# Statistical Significance

Even when we find patterns in data, often there is still uncertainty in various aspects of the data. For example, there may be potential for measurement errors (even your own body temperature can fluctuate by almost 1 °F over the course of the day). Or we may only have a “snapshot” of observations from a more long-term process or only a small subset of individuals from the population of interest. In such cases, how can we determine whether patterns we see in our small set of data is convincing evidence of a systematic phenomenon in the larger process or population?

Example 2: In a study reported in the November 2007 issue of *Nature*, researchers investigated whether pre-verbal infants take into account an individual’s actions toward others in evaluating that individual as appealing or aversive (Hamlin, Wynn, & Bloom, 2007). In one component of the study, 10-month-old infants were shown a “climber” character (a piece of wood with “googly” eyes glued onto it) that could not make it up a hill in two tries. Then the infants were shown two scenarios for the climber’s next try, one where the climber was pushed to the top of the hill by another character (“helper”), and one where the climber was pushed back down the hill by another character (“hinderer”). The infant was alternately shown these two scenarios several times. Then the infant was presented with two pieces of wood (representing the helper and the hinderer characters) and asked to pick one to play with. The researchers found that of the 16 infants who made a clear choice, 14 chose to play with the helper toy.

Correlation does not equal causation: When babies get their first teeth their saliva production increases but this does not mean that increased saliva causes them to get their teeth. [Image: Ben McLeod, https://goo.gl/0EkXpV, CC BY-NC-SA 2.0, https://goo.gl/Toc0ZF]
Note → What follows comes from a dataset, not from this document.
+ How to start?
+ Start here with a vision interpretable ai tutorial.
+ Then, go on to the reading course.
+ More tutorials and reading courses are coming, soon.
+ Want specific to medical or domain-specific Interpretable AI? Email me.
One possible explanation for this clear majority result is that the helping behavior of the one toy increases the infants’ likelihood of choosing that toy. But are there other possible explanations? What about the color of the toy? Well, prior to collecting the data, the researchers arranged so that each color and shape (red square and blue circle) would be seen by the same number of infants. Or maybe the infants had right-handed tendencies and so picked whichever toy was closer to their right hand? Well, prior to collecting the data, the researchers arranged it so half the infants saw the helper toy on the right and half on the left. Or, maybe the shapes of these wooden characters (square, triangle, circle) had an effect? Perhaps, but again, the researchers controlled for this by rotating which shape was the helper toy, the hinderer toy, and the climber. When designing experiments, it is important to *control* for as many variables as might affect the responses as possible.
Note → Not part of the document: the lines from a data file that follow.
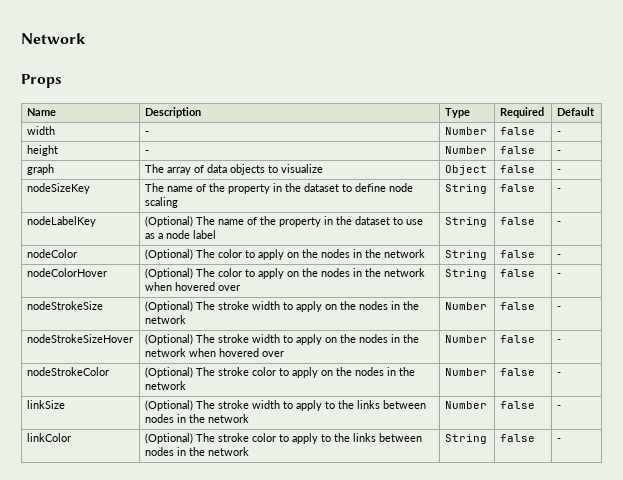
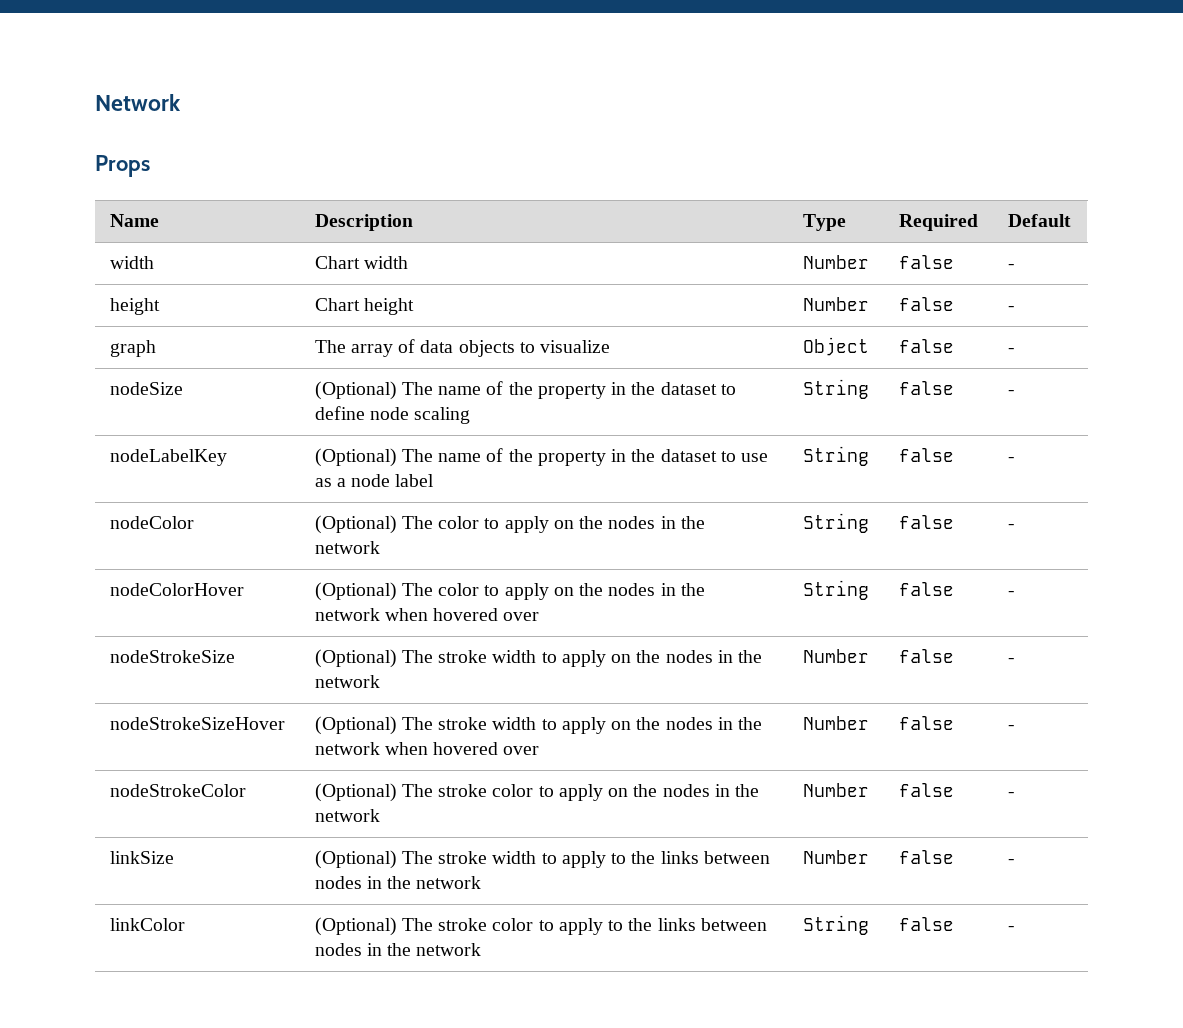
- width | - | Number | false | -
+ width | Chart width | Number | false | -
- height | - | Number | false | -
+ height | Chart height | Number | false | -
- nodeSizeKey | The name of the property in the dataset to define node scaling | String | false | -
+ nodeSize | (Optional) The name of the property in the dataset to define node scaling | String | false | -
It is beginning to appear that the researchers accounted for all the other plausible explanations. But there is one more important consideration that cannot be controlled—if we did the study again with these 16 infants, they might not make the same choices. In other words, there is some *randomness* inherent in their selection process. Maybe each infant had no genuine preference at all, and it was simply “random luck” that led to 14 infants picking the helper toy. Although this random component cannot be controlled, we can apply a *probability* *model* to investigate the pattern of results that would occur in the long run if random chance were the only factor.

If the infants were equally likely to pick between the two toys, then each infant had a 50% chance of picking the helper toy. It’s like each infant tossed a coin, and if it landed heads, the infant picked the helper toy. So if we tossed a coin 16 times, could it land heads 14 times? Sure, it’s possible, but it turns out to be very unlikely. Getting 14 (or more) heads in 16 tosses is about as likely as tossing a coin and getting 9 heads in a row. This probability is referred to as a **p-value**. The p-value tells you how often a random process would give a result at least as extreme as what was found in the actual study, assuming there was nothing other than random chance at play.
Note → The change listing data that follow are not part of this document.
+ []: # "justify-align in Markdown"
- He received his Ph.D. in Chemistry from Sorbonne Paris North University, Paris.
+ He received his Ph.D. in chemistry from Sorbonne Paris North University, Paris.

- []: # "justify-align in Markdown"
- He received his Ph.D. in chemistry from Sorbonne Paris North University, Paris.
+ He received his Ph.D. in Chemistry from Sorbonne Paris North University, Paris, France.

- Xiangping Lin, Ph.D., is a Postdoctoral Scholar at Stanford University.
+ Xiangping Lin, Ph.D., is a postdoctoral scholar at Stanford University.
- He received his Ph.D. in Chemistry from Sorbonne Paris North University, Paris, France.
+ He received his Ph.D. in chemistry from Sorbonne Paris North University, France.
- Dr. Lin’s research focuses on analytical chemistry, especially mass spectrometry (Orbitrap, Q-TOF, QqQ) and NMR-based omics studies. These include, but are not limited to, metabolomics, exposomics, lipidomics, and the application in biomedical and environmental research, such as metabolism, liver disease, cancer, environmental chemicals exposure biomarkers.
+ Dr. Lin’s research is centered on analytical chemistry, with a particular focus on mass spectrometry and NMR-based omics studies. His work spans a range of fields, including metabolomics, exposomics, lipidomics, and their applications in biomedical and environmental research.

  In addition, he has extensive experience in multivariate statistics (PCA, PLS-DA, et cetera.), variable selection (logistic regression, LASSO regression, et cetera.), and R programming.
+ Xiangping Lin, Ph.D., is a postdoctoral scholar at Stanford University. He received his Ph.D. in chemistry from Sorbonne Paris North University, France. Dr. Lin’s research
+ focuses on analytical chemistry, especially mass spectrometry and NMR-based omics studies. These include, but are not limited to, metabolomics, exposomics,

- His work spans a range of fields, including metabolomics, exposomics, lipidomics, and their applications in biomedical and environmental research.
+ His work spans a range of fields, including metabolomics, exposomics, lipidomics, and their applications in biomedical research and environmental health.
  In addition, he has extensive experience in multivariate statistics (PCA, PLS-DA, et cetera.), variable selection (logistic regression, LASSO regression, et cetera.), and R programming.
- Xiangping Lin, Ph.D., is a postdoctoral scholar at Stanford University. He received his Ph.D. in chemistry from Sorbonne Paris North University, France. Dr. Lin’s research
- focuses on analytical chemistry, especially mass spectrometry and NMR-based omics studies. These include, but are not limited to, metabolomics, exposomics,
So, if we assume that each infant was choosing equally, then the probability that 14 or more out of 16 infants would choose the helper toy is found to be 0.0021. We have only two logical possibilities: either the infants have a genuine preference for the helper toy, or the infants have no preference (50/50) and an outcome that would occur only 2 times in 1,000 iterations happened in this study. Because this p-value of 0.0021 is quite small, we conclude that the study provides very strong evidence that these infants have a genuine preference for the helper toy. We often compare the p-value to some cut-off value (called the level of **significance**, typically around 0.05). If the p-value is smaller than that cut- off value, then we reject the hypothesis that only random chance was at play here. In this case, these researchers would conclude that *significantly* more than half of the infants in the study chose the helper toy, giving strong evidence of a genuine preference for the toy with the helping behavior.